START Extracted material

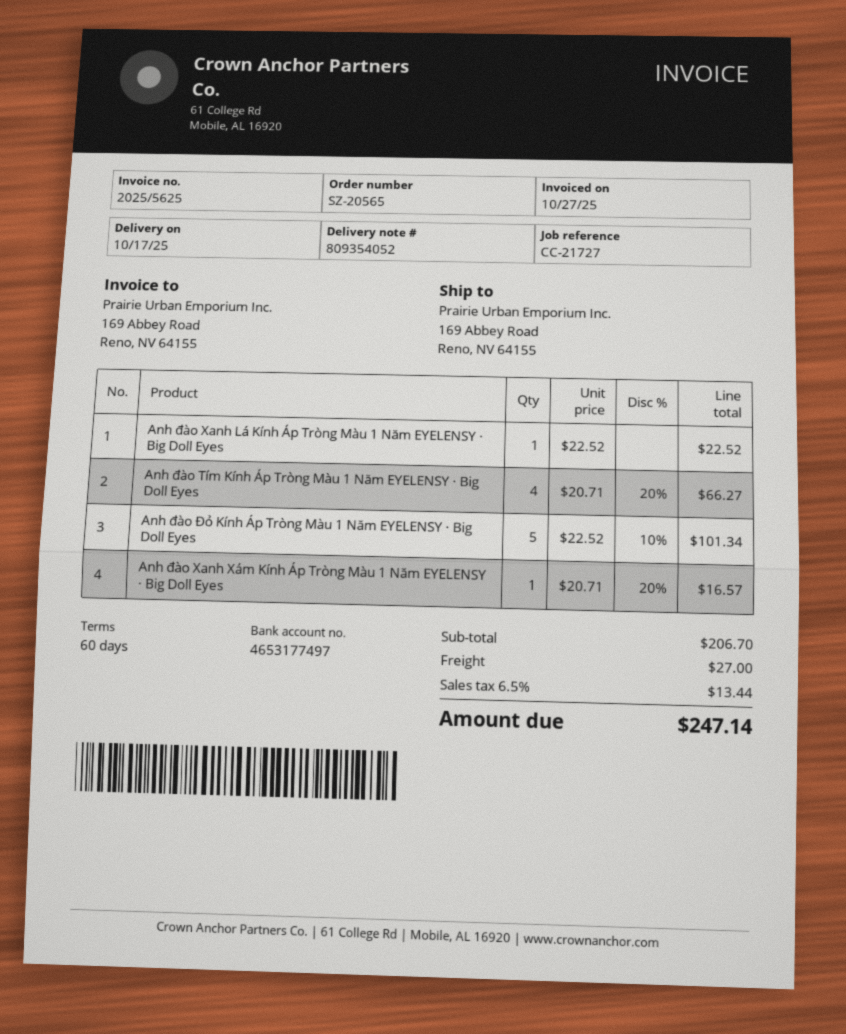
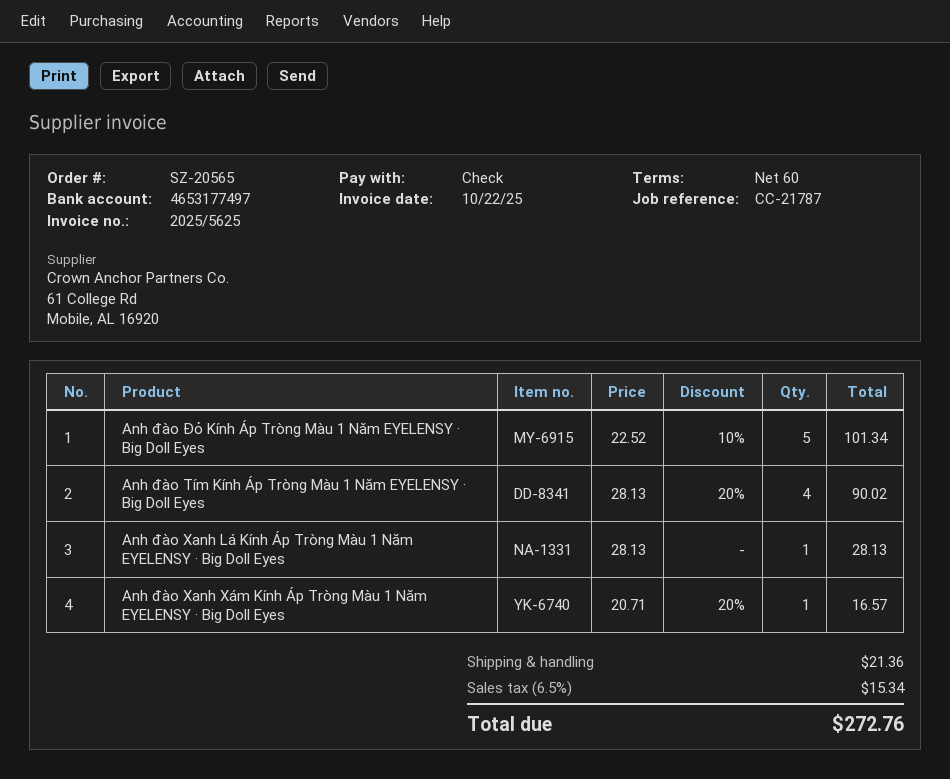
invoice date: 2025-10-27 -> 2025-10-22
reference: CC-21727 -> CC-21787
Anh đào Xanh Lá Kính Áp Tròng Màu 1 Năm EYELENSY · Big Doll Eyes: 1 x 22.52 = 22.52 -> 1 x 28.13 = 28.13
Anh đào Tím Kính Áp Tròng Màu 1 Năm EYELENSY · Big Doll Eyes: 4 x 20.71 - 20% = 66.27 -> 4 x 28.13 - 20% = 90.02
shipping: 27.00 -> 21.36
tax: 6.5% = 13.44 -> 6.5% = 15.34
total: 247.14 -> 272.76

END Extracted material

What this task involves: Whatever lies between the line containing "reference: CC-21727 -> CC-21787" and the final line above, both included, must be returned exactly.

Solution to this task:
reference: CC-21727 -> CC-21787
Anh đào Xanh Lá Kính Áp Tròng Màu 1 Năm EYELENSY · Big Doll Eyes: 1 x 22.52 = 22.52 -> 1 x 28.13 = 28.13
Anh đào Tím Kính Áp Tròng Màu 1 Năm EYELENSY · Big Doll Eyes: 4 x 20.71 - 20% = 66.27 -> 4 x 28.13 - 20% = 90.02
shipping: 27.00 -> 21.36
tax: 6.5% = 13.44 -> 6.5% = 15.34
total: 247.14 -> 272.76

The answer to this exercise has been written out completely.